Les attaques menées par des États-nations contre les systèmes industriels ne relèvent plus du scénario prospectif. Elles s’inscrivent désormais dans une réalité opérationnelle, confirmée par les prises de parole récentes d’experts du secteur. À l’occasion d’une interview accordée à NBC News, Shane Barney, Chief Information Security Officer (CISO) de Keeper Security, met en garde contre l’intensification des opérations ciblant les systèmes de contrôle industriels (ICS), au cœur du fonctionnement des infrastructures critiques. Ces attaques ne visent plus uniquement à infiltrer ou espionner : elles s’inscrivent dans des stratégies étatiques plus larges, où le cyber devient un outil de pression continue, capable de perturber sans déclencher de confrontation directe.
“La récente vague d’activités cybernétiques visant les infrastructures critiques des démocraties occidentales s’inscrit dans une évolution plus large de la manière dont les conflits se déroulent dans le monde moderne. Les cyberattaques ne sont plus dissociées des événements géopolitiques ; elles sont de plus en plus utilisées en parallèle de ceux-ci pour exercer une pression, perturber les services essentiels et influencer l’issue des événements sans recourir à une confrontation physique.
Pour les États-nations, ce type d’activité offre un avantage stratégique. Il leur permet de tester la résilience, de signaler leurs capacités et de créer de l’incertitude.
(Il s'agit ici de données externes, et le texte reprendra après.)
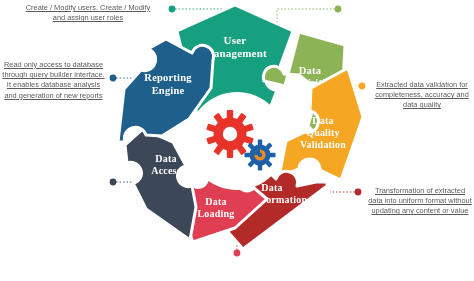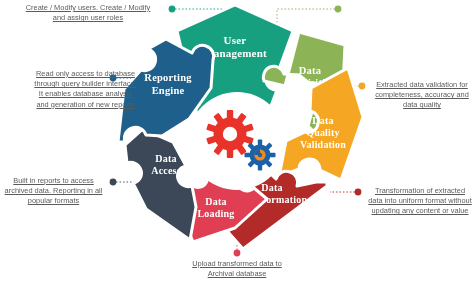--- a/index.html
+++ b/index.html
@@ -252,25 +252,20 @@
 
 
   <div class="callout left" style="left:368px; top:80px; width:108px;">Extracted data validation for
 completeness, accuracy and
 data quality</div>
 
   <div class="callout left" style="left:364px; top:186px; width:112px;">Transformation of extracted
 data into uniform format without
 updating any content or value</div>
 
-  <div class="callout center" style="left:164px; top:259px; width:146px;">Upload transformed data to
-Archival database</div>
-
-  <div class="callout right" style="left:0px; top:176px; width:107px;">Built in reports to access
-archived data. Reporting in all
-popular formats</div>
-
-  <div class="callout right" style="left:0px; top:69px; width:107px;padding-left:32px;">Read only access to database
+
+
+  <div class="callout right" style="left:0px; top:60px; width:107px;">Read only access to database
 through query builder interface.
 It enables database analysis
 and generation of new reports</div>
 
 </div>
 
 </body></html>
Une perturbation à court terme des services essentiels tels que l’eau, l’énergie ou les systèmes gouvernementaux peut suffire à ébranler la confiance du public et à forcer une réaction, même si les systèmes eux-mêmes sont ensuite rétablis.
C’est pourquoi nous devrions assister à la poursuite de ce type d’activité cybernétique. Elle est persistante, calculée et conçue pour exploiter les faiblesses plutôt que de miser sur un événement unique à fort impact. Ces attaques reflètent également à quel point nos mondes numérique et physique sont désormais étroitement liés. Cette évolution a considérablement augmenté les enjeux pour les gouvernements, les organisations et le public.
Pour le public, cela signifie que les effets des conflits géopolitiques ne sont plus une réalité lointaine. Ils peuvent se répercuter sur la fiabilité des services essentiels et la stabilité des systèmes dont les gens dépendent au quotidien – des réseaux d’approvisionnement en eau au réseau électrique. Ce qui importe désormais, c’est de savoir si les gouvernements et les opérateurs d’infrastructures critiques peuvent garder une longueur d’avance, car dans ce nouvel environnement, la résilience est une question de sécurité nationale.”